Ireland did in fact post a surplus for last year, but that was due to “one-off” revenue from the government selling off its shares in Allied Irish Banks (AIB).
Varadkar said the surplus had been achieved 12 months early through a “very big increase” in the amount of tax raised through corporations.
Such revenue was coming in between 1-2 billion euros ($1.1-2.2 billion) ahead of projections for the year of 2018, he said.
The government hopes to carry the surplus into 2019 – but Varadkar warned that corporation profit taxes could not be taken for granted.
“We know they’re volatile, we know they relate to the profits of a small number of companies that have operations here in Ireland,” he said.
“In our budgetary plans for 2019 we’re actually projecting a fall off in tax-take from corporations.”
Ireland has one of the lowest corporate tax rates in the European Union, and has lured a considerable number of foreign firms to base their operations or European operations in the country.
An underspend in non-voted expenditure – of around 250 million euros ($285 million) – was also credited with contributing to the 2018 surplus.
“This strong performance will provide a stable platform for the external challenges that lie ahead in 2019,” said finance minister Paschal Donohoe.

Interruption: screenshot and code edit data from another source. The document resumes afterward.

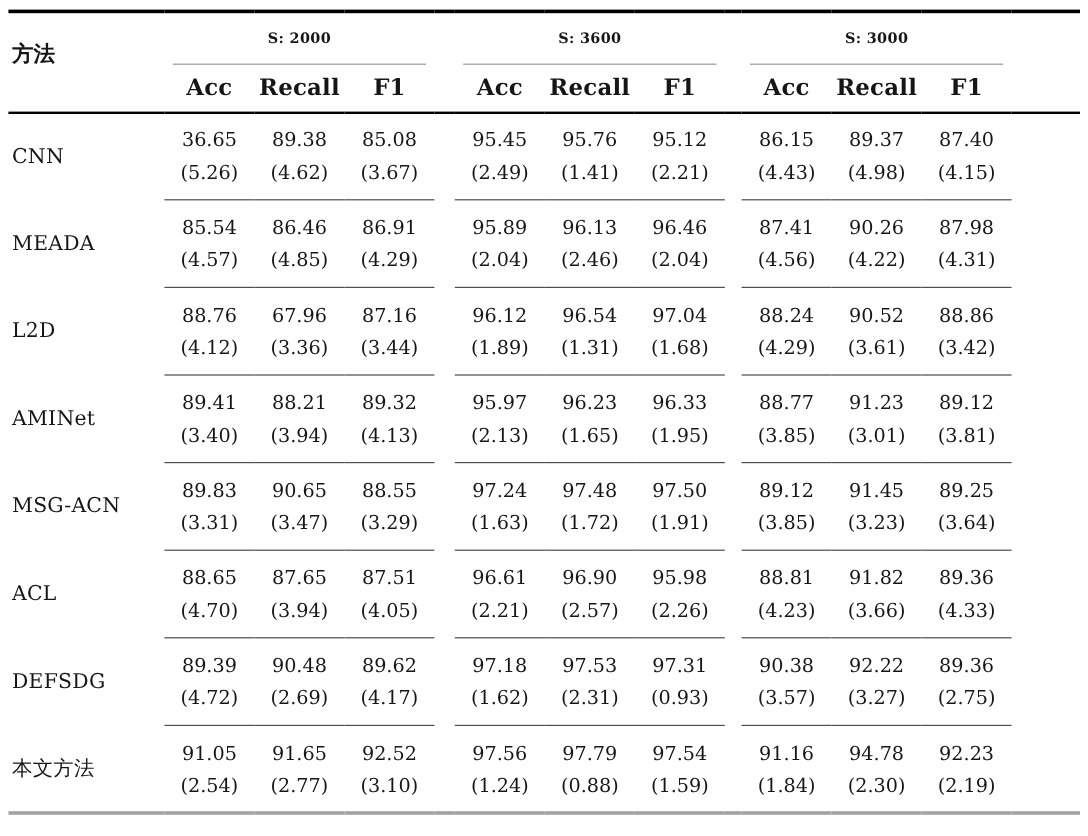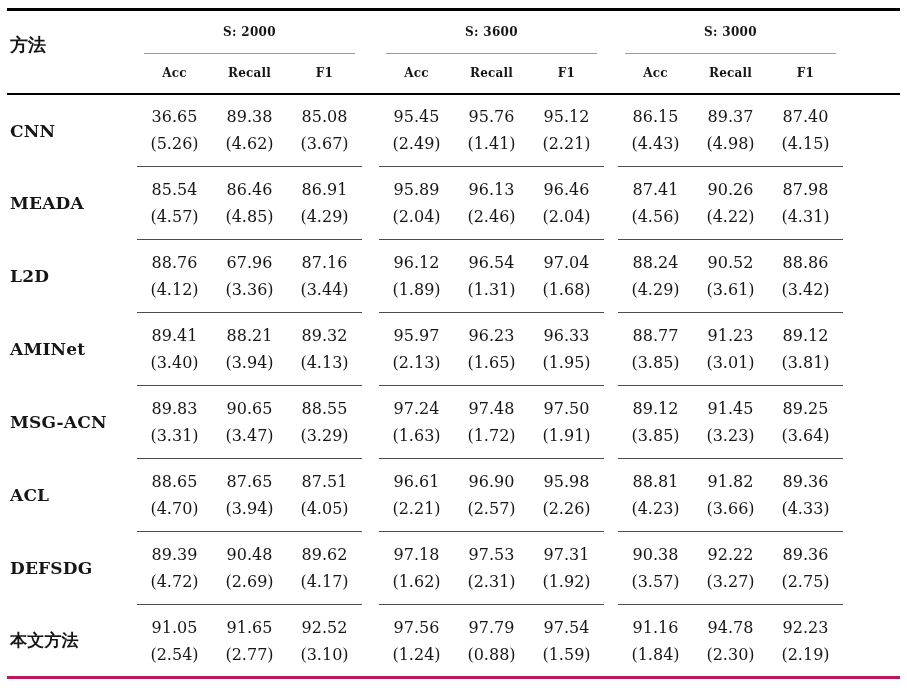"方法" table.results { border-bottom: 3px solid #be185d -> 3px solid #a3a3a3 }
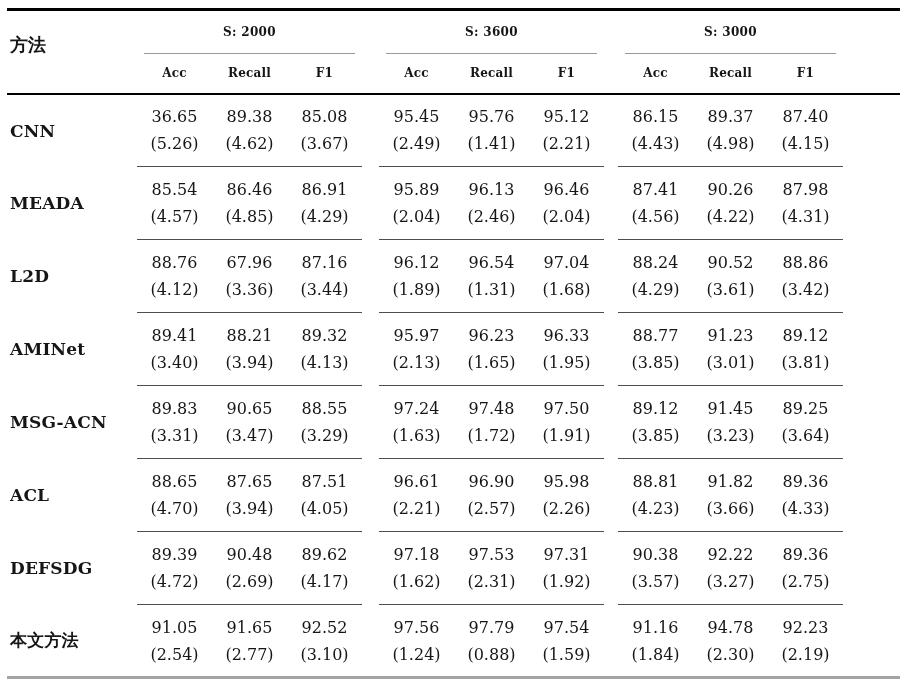"Acc" th.metric { font-size: 12px -> 19px }
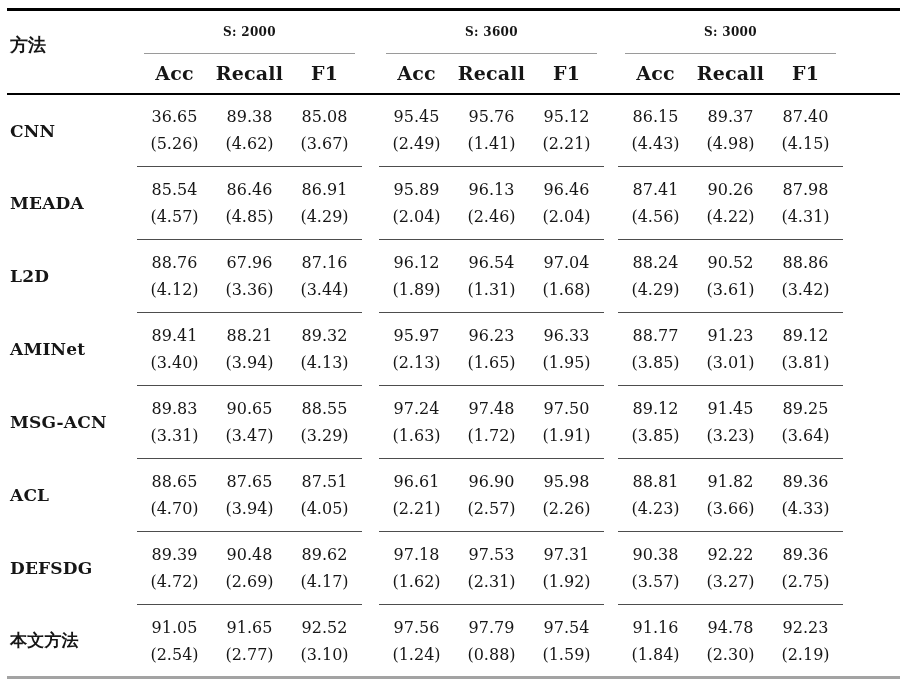"CNN" td.method { font-weight: bold -> normal }
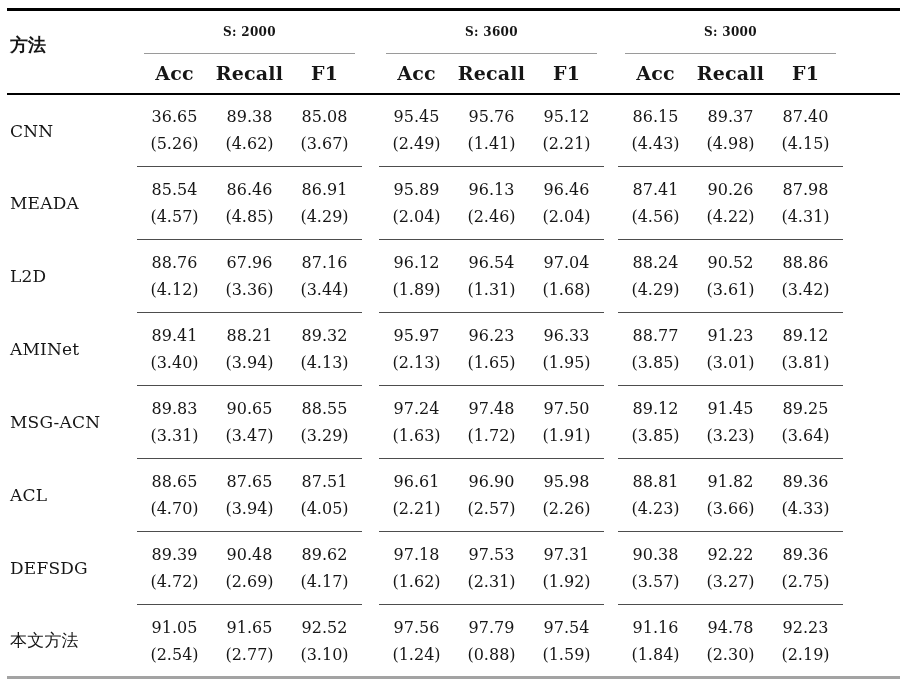"(1.92)" span.sd { text: 1.92 -> 0.93 }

The Irish economy is on tenterhooks awaiting whether Britain – its closest trading partner – will secure a Brexit deal.
Irish think tank the Economic and Social Research Institute (ESRI) has projected that Brexit will not necessarily send the Republic’s economy into a 2019 nosedive.
However it has forecast it will slow the country’s growth by nearly half – to 2.8 per cent – in the event that Britain fails to secure a divorce deal with the EU trading bloc.
In its November budget, the Irish government indicated plans to establish a 1.5 billion euro ($1.7 billion) “rainy day fund” in case Britain’s divorce from the EU sends economic shockwaves through the country.